New Tricks: Lottery Curse. Television Review.

Liverpool Sound and Vision Rating 7.5/10

Cast: Denis Lawson, Nicholas Lyndhurst, Tamzin Outhwaite, Larry Lamb, Jack Deam, Tracy-Ann Oberman, Derek Riddell, Amanda Root, Adie Allen, Henry Garrett, Glen Wallace, Lucy Thackeray.

Money has a habit of making the previously virtuous become greedy, almost ready to become a monster tied to the pursuit of its lure and the filth that can come with it arriving out of the blue and too much, too soon. If money makes the world go round then it’s surprising at times that any Bank worth its lecherous salt hasn’t dibbed ownership on the speed and velocity and tried to see it off in a hedge fund.

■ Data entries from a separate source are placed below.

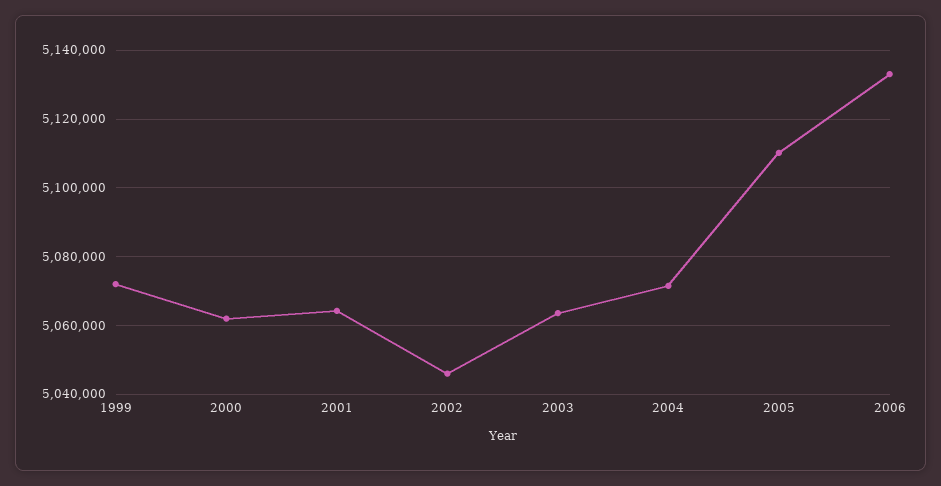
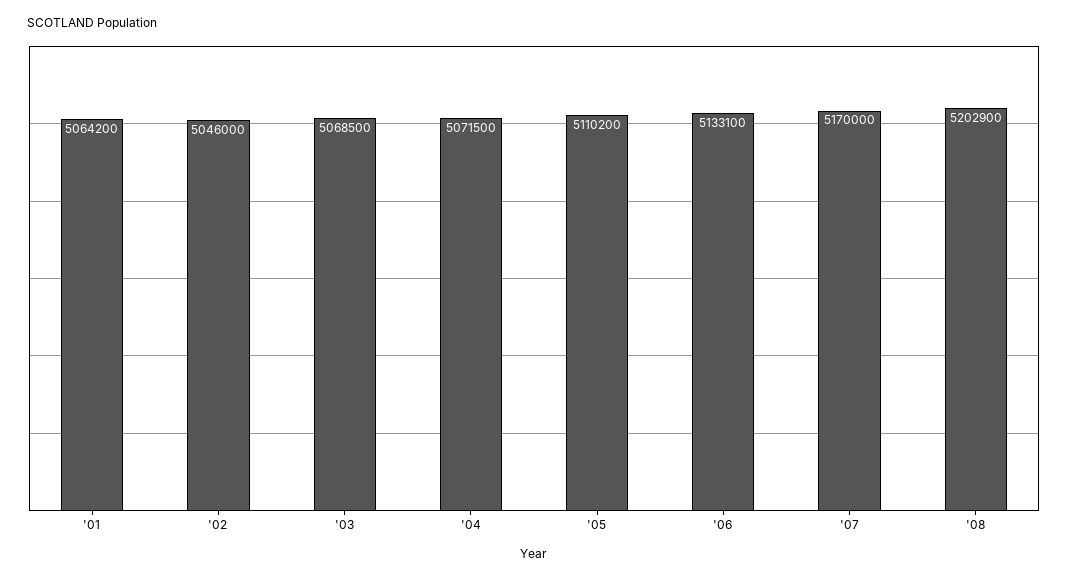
1999: 5072000 -> none
2000: 5062000 -> none
2003: 5064000 -> 5068500
'07: none -> 5170000
'08: none -> 5202900

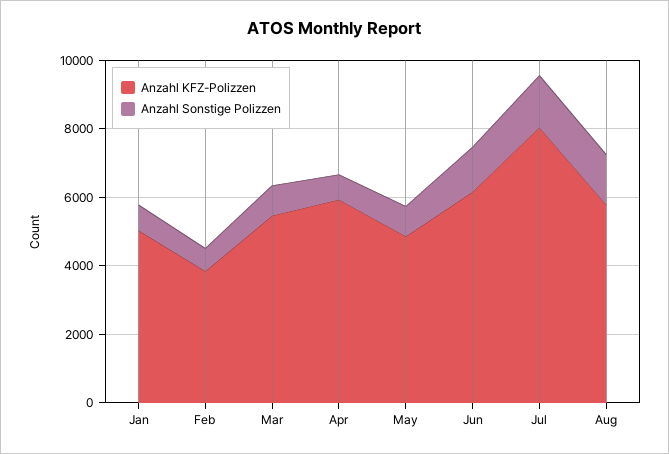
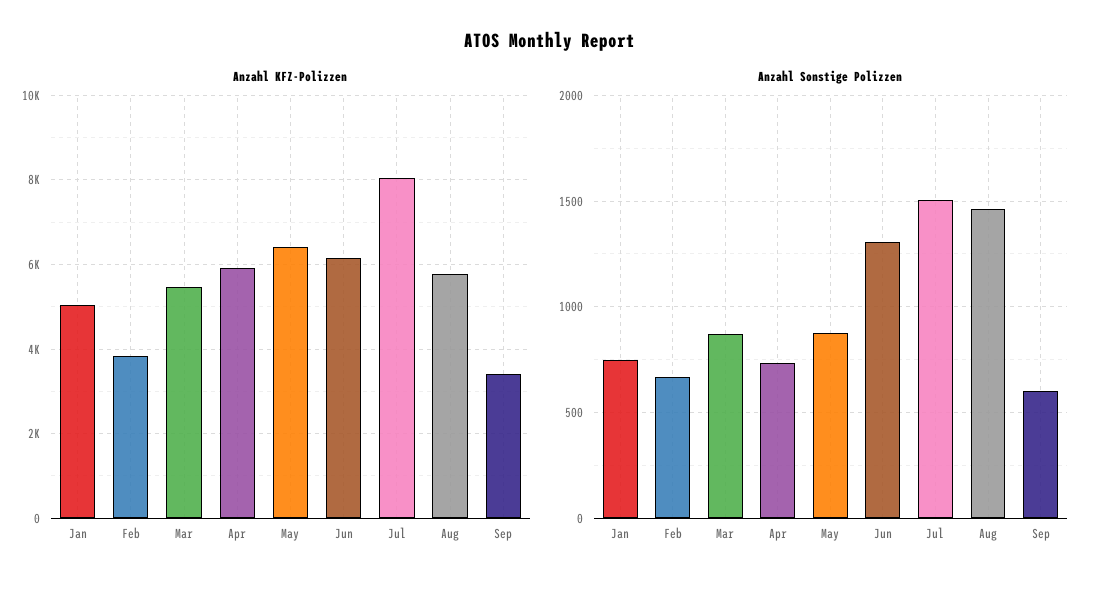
Anzahl KFZ-Polizzen, May: 5000 -> 6400
Anzahl KFZ-Polizzen, Sep: none -> 3400
Anzahl Sonstige Polizzen, Sep: none -> 600

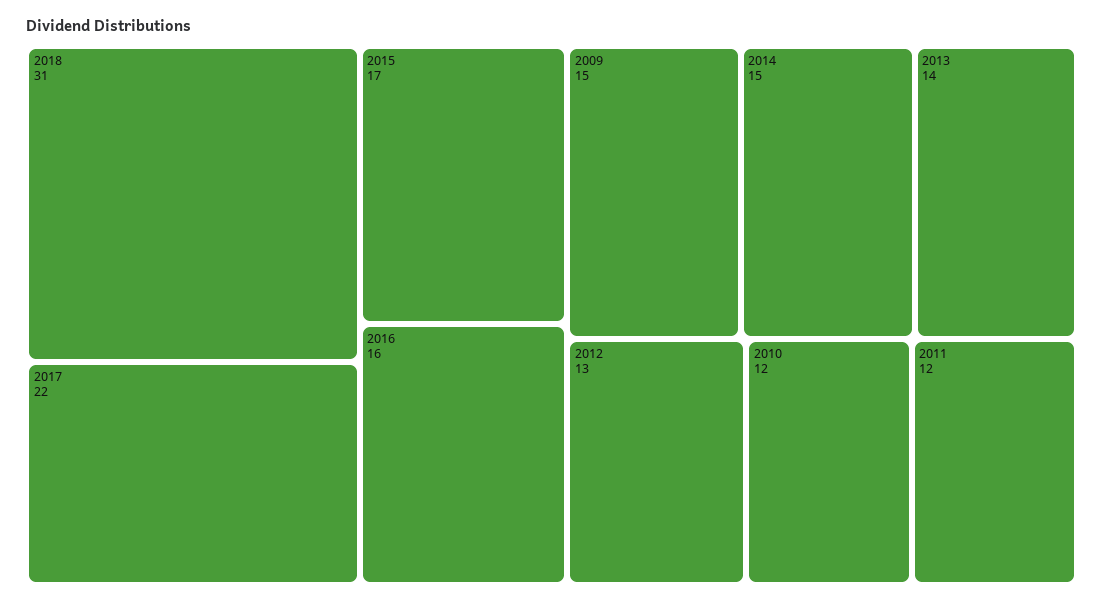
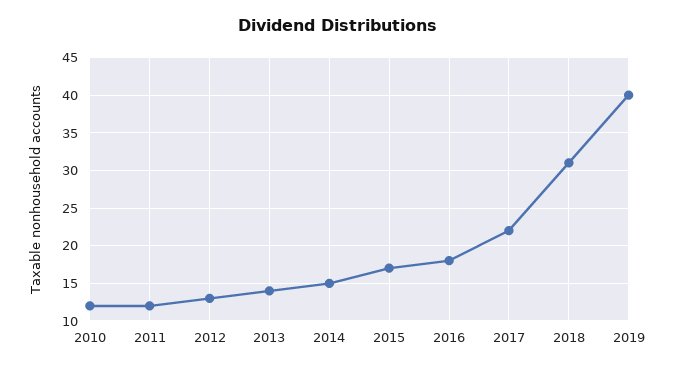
2016: 16 -> 18
2009: 15 -> none
2019: none -> 40

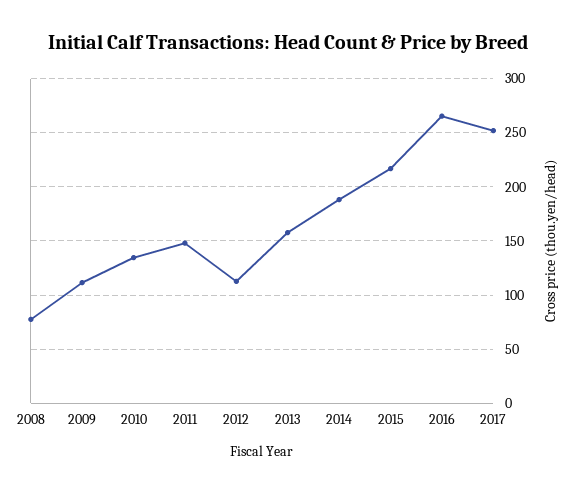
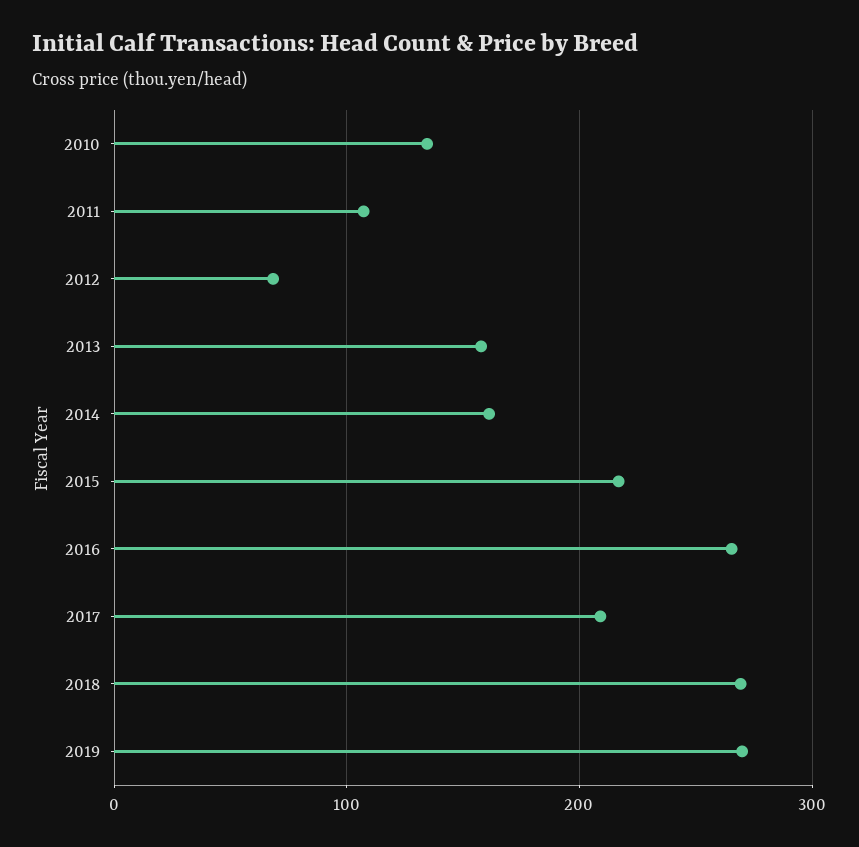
2008: 80 -> none
2009: 110 -> none
2011: 150 -> 110
2012: 110 -> 70
2014: 190 -> 160
2017: 250 -> 210
2018: none -> 270
2019: none -> 270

The lottery of life goes hand in hand with money, some seek it to improve the standards of their family, some to waste in whatever way they deem fit, whichever way it goes, eventually it will and the taste for more will always tantalisingly, and with perhaps rancid persuasion, stay close to the heart and the wallet.

For the U.C.O.S. team, the Lottery Curse is one that comes home to roost when the body of a former Lottery winner is found in the grounds of the house she lived, presumed missing and living abroad for years, the British press round upon her former partner and once more scented blood.

New Tricks has never been shy about placing pre-conceptions into the hearts and minds of both its retired policemen, nor for dangling the carrot of first impression into the ceramic base of the viewer’s detective bowl, it is a formula that has worked over the many series and one that will be much missed when the long running B.B.C. drama finally comes to a premature end.

By placing the partner in the line of fire from the initial conversations and the hounding on the door step by the press who smell premature blood in the nostrils and the chance of vindicating their earlier front pages of nearly two decades before, the writers of New Tricks are able to show just how easy it is make anyone believe what they want as long as it shouted enough times and with the full weight of suspicion and supposition behind them. It is enough at times to despair about how much money is lauded over and yet when you throw a scandal, or Britain’s favourite past time of armchair murder into the social mix, then money takes on a new and bitter twist, greed becomes all.

As the team’s adventures come to an end, it is worth remembering that money in the end seems to dictate everything in life, even choice, New Tricks is one of the great series that seems to be allowed to go beyond the shrouded veil of television history and with no choice other than because of the pursuit of money.